The Israeli-born Chattah has made a name for herself fighting Gov. Steve Sisolak’s COVID restrictions in court. Black, who was seen as a more mainstream alternative, was previously the head of the Nevada Cannabis Association and has carved out a niche helping clients score coveted marijuana business licenses in the nascent industry. 

Ford, who was previously the top-ranking state senator and has held the office since winning the seat by less than a percentage point in 2018, is by far the fundraising leader in the state, but is seen as endangered in a midterm year with a potential red wave. 

The attorney general defends state agencies in court, but often takes partisan positions. Ford, for example, has used his platform to push back against restrictions on abortion seen elsewhere in the country.

Michele Fiore wins GOP treasurer primary over Manny Kess 

Las Vegas City Councilwoman and Republican gubernatorial candidate Michele Fiore chats with people attending the Nevada Day festivities in Carson City on Saturday, Oct. 30, 2021. (David Calvert/The Nevada Independent)

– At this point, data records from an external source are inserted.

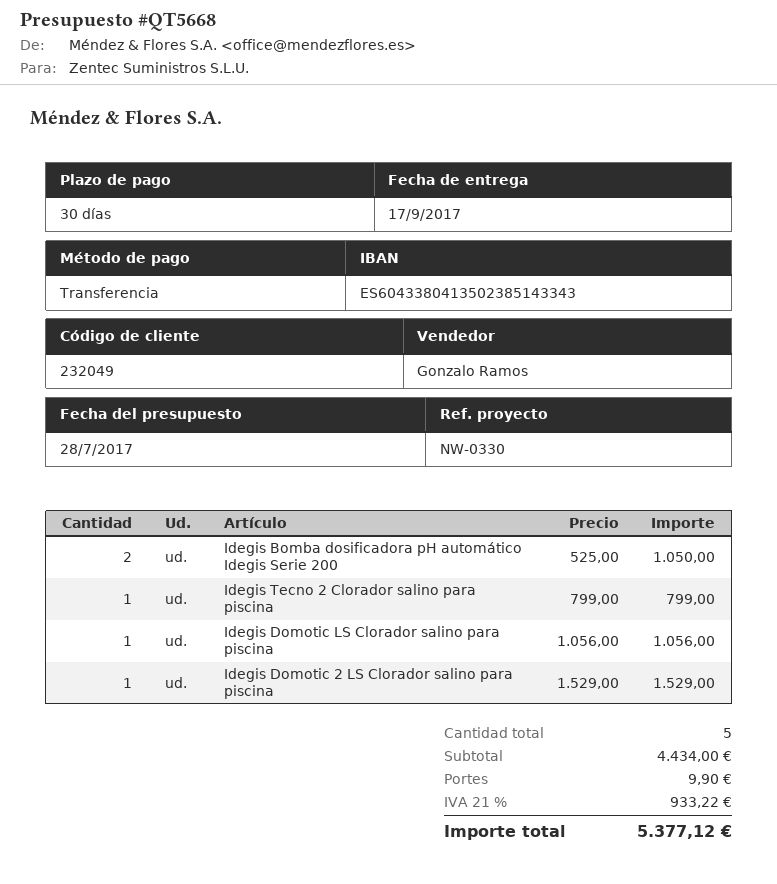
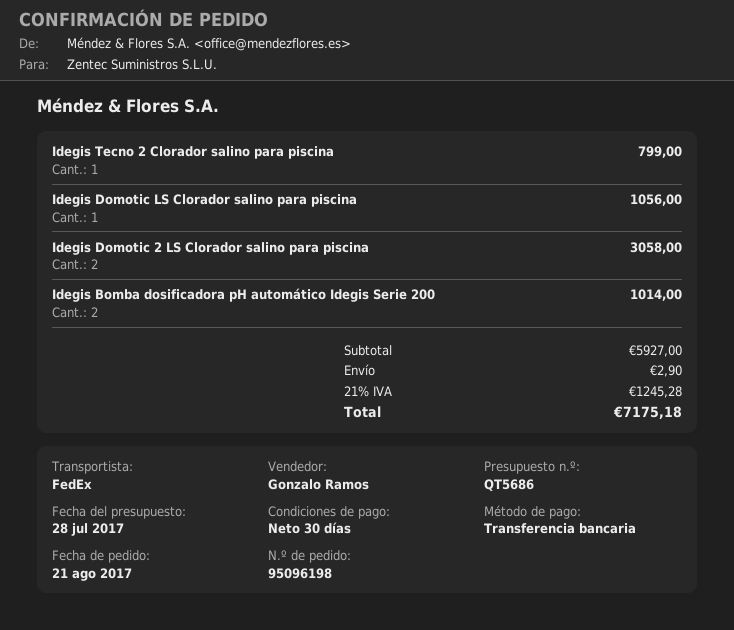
quote number: QT5668 -> QT5686
Idegis Bomba dosificadora pH automático Idegis Serie 200: 2 for 1050.00 -> 2 for 1014.00
Idegis Domotic 2 LS Clorador salino para piscina: 1 for 1529.00 -> 2 for 3058.00
subtotal: 4434.00 -> 5927.00
shipping: 9.90 -> 2.90
tax: 21% = 933.22 -> 21% = 1245.28
total: 5377.12 -> 7175.18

Las Vegas City Councilwoman Michele Fiore defeated businessman Manny Kess in a colorful Republican primary for treasurer.

The outspoken Fiore, a former Assembly member, had been running for governor for months but switched races at the last minute this spring, citing advice from “Trump’s team.” She is known for attention-grabbing activities, including making a television commercial where she shoots bottles labeled “CRT” and “vaccine mandates,” creating a glamour calendar of herself posing with assault rifles and joining anti-government activists during a major standoff. 

Kess had tried to make a splash himself. The former restaurant owner recently released an ad where he donned a blonde wig and mocked Fiore by shooting a gun haphazardly in the desert.

Fiore will face Democratic incumbent Zach Conine, who has reserved a record amount of television ad time ahead of the general election in a bid to keep his seat.

As treasurer, Conine is in charge of managing state funds, college funds, maintaining state and property records, investing and other financial responsibilities. His office has taken a significant role administering federal COVID-19 relief funding, including by creating a small business grant program that disbursed more than $100 million. 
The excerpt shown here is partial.